Wild Update - March 2024

Wild Update - March 2024

What's Happening in Nature - March 2024

Spring moves on apace even though the weather leaves a lot to be desired.

Migrant arrivals

The first swallows have been seen including one flying north over our Wyver Lane reserve near Belper.
Flocks of up to 50 sand martins have gathered over wetlands searching for insects hatching out from the water.
A couple of ospreys have been recorded flying north and several wheatears and a few ring ouzels have been seen.
However the migrant you are most likely to encounter on a local walk is the chiffchaff.

 

Chiffchaff

Chiffchaff - Jon Hawkins – Surrey Hills Photography

Thousands of these tiny warblers have arrived and are singing their names from woods, hedges and even gardens. In sunny periods, listen and look for them in flowering blackthorn or pussy willow where they will be flitting about catching tiny insects attracted to the flowers.

Not so Common

During my recent early morning visit to Common Farm I was pleased to hear two skylarks singing and even more delighted to see a pair of curlews displaying noisily over the west side of the farm. Local birders tell me they nest there and that four birds, possibly two pairs, have been seen this spring. Curlews used to nest in fields close to me and only a few miles outside Derby but no longer. Their demise continues apace.

 

Curlew (Numenius arquata) feeding on wet grassland, North Kent Marshes, Thames Estuary - Terry Whittaker/2020VISION

I’m also told that a barn owl can sometimes be seen but I imagine simply flying over the farm since there currently appears to be no suitable trees for them to nest in or hunting habitat.

The Peregrine’s revival

In the 1960s and 70s, whole years went by without a single peregrine being seen in the county let alone breeding here. DDT, dieldrin and other persistent organochlorine pesticides had taken their toll. These chemicals also negatively affected the otter population.
While a few birds had accumulated these chemicals in their system, eventually killing them outright, the main cause of the peregrine population collapse was the thinning of their egg shells which broke easily and led to a complete failure to hatch any young.
Once the poisons were outlawed, the birds that had survived in remote reaches of the UK began to repopulate their former traditional sites around the coast, in the uplands and mountains and later to old quarries and inland cliffs.
A few used old raven or crow nests on pylons and bridges and then some started to nest on tall buildings in cities.
To a peregrine, a cathedral or church tower is simply a suitably ‘tall cliff’ where it feels safe to roost, feed and, if there’s a suitably flat ledge, to nest.
Derby was one of the very first urban buildings in the UK where, in the absence of anywhere flat, we installed a nest platform (back in 2006).
 

Derby cathedral

April 2006 and a wooden nest platform was installed on Derby Cathedral tower - Nick Brown

Since then a succession of adults have reared 55 chicks. Most were colour ringed enabling them to be identified through a telescope.
One was discovered breeding on an inland cliff in North Yorkshire and another spent its first winter harassing the bird life at Rutland Water, often perching regally on an osprey nest platform there.
Now with a full clutch of four eggs, incubation is underway and will last a month before any chicks appear in late April.
With your kids (if you have any), check out the blog, web cams and video clips over the weekend: www.bit.ly/derbyblog .

Osprey

This Derby bred juvenile 'owned' this osprey platform through a whole winter! - John Wright

At eighteen years and counting, our Derby Cathedral Peregrine Project must be the longest running species project carried out by any wildlife trust!
The stats are surely impressive: 55 chicks reared, over 4.5 million hits to the cams and blog from more than 70 countries, 830 blog posts written and 22,000 comments received, over 200 Watch Point events held, 53 species of prey identified and in excess of £45K raised from private donors.

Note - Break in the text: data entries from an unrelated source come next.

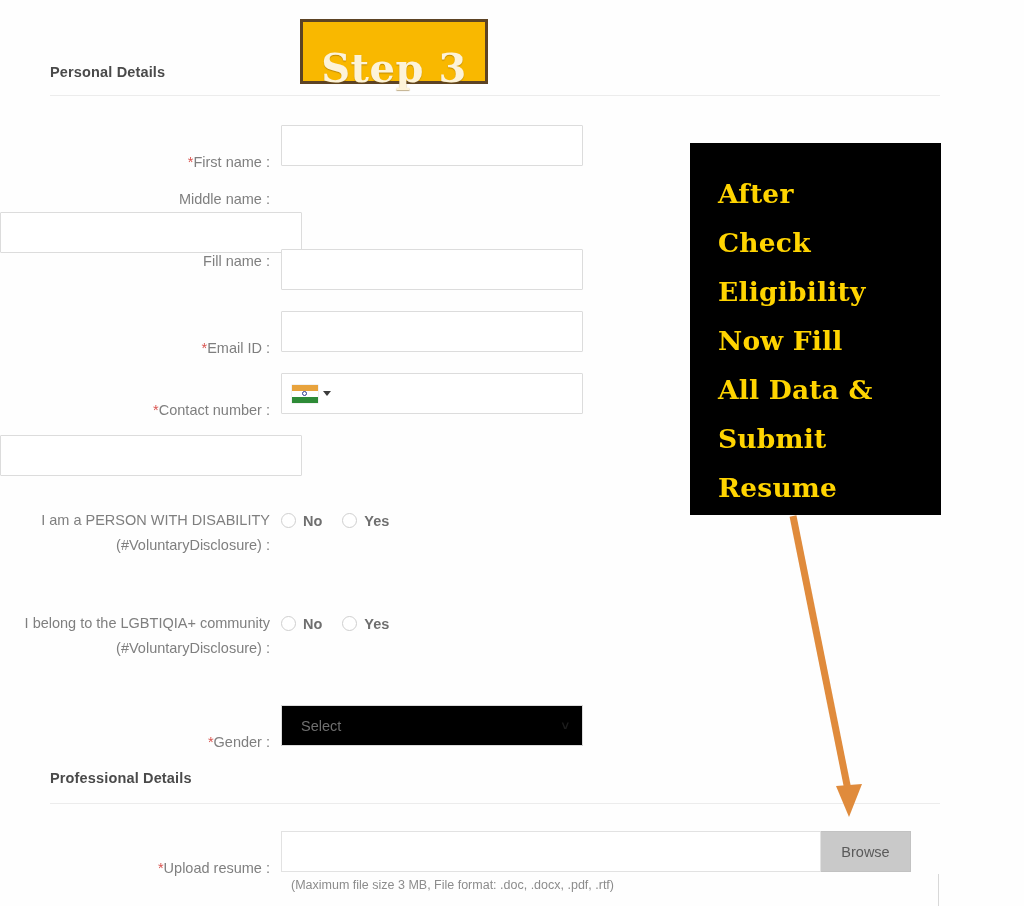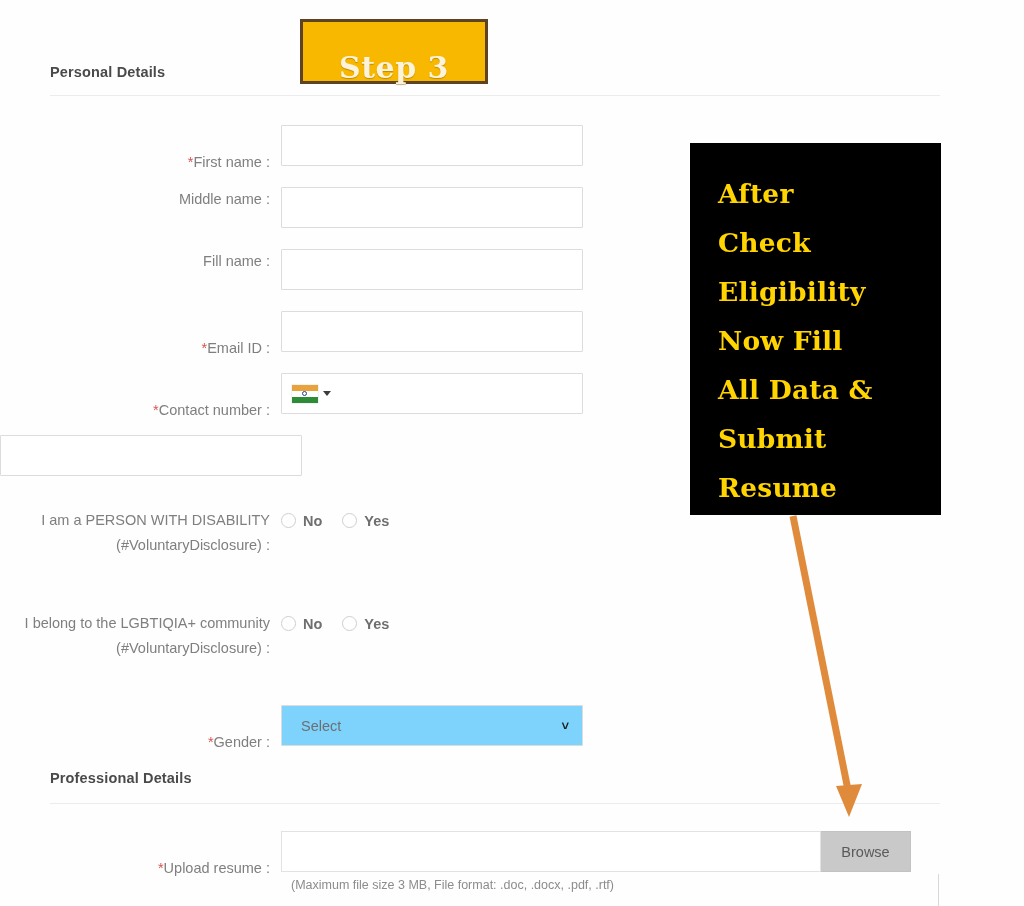--- a/index.html
+++ b/index.html
@@ -54,7 +54,7 @@
   }
   .step-badge-label {
     font-family: "DejaVu Serif", serif;
-    font-size: 30px;
+    font-size: 40px;
     font-weight: bold;
     color: #fdf3d8;
     letter-spacing: 0.5px;

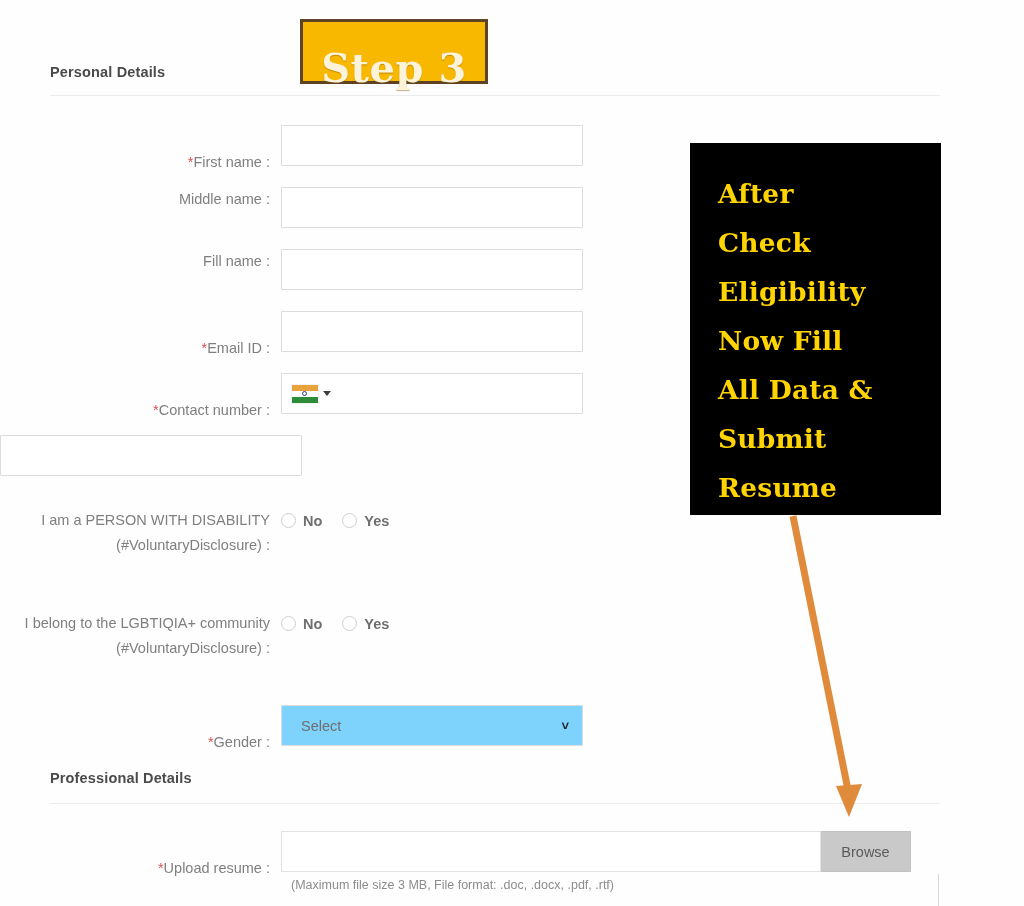--- a/index.html
+++ b/index.html
@@ -307,7 +307,7 @@
     <input class="text-input" type="text" value="" placeholder="" style="">
   </div>
 
-  <div class="form-row" style="top:187px;">
+  <div class="form-row" style="top:187px;flex-direction:column;">
     <div class="field-label">Middle name :</div>
     <input class="text-input" type="text" value="" placeholder="" style="">
   </div>

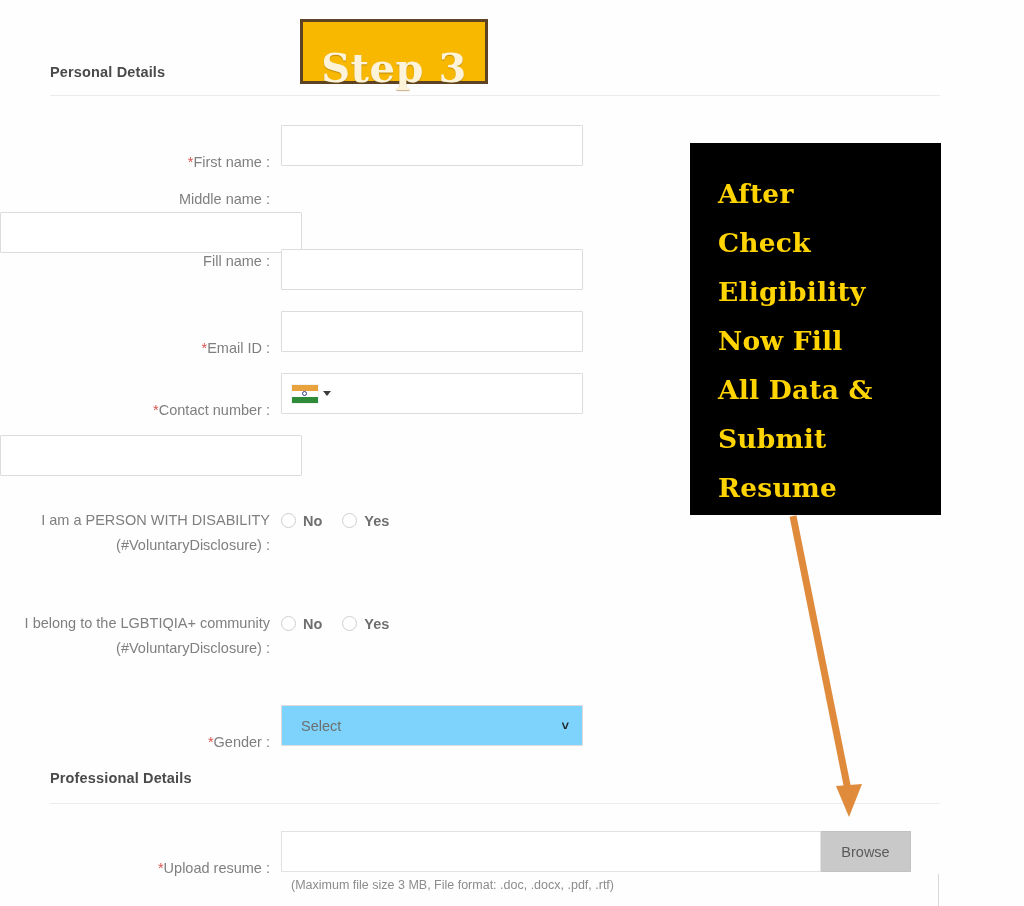--- a/index.html
+++ b/index.html
@@ -190,7 +190,7 @@
     width: 302px;
     height: 41px;
     border: 1px solid #dcdcdc;
-    background: #7dd3fc;
+    background: #000000;
     font-family: "Liberation Sans", sans-serif;
     font-size: 14.5px;
     color: #6f6f6f;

Seas of anemones and snakes heads

In a local wood I pass regularly, the wood anemones are just opening up, like everything else, earlier than usual.

wood anemone

Anemone nemorosa, Meynell Langley. NB

In my garden, it’s the snakes head fritillaries which are the stars just now.

snakes head

Nick Brown

There are now just a dozen or so meadows in the UK still clothed with thousands of these exotic flowers, notably in North Meadow at Cricklade, in Oxford and at Fox Meadow, one of four sites for them in Suffolk: Fox Fritillary Meadow Nature Reserve | Suffolk Wildlife Trust .
Fritillaries are considered to be native but only in southern England. Elsewhere they have been planted. There are only four records in Derbyshire.
The brilliant nature writer, Richard Mabey, devotes seven pages to the fritillary, its history and the fascinating customs that surround it, in his lovely book Flora Britannica (1996). I need to get my copy off the shelf more often!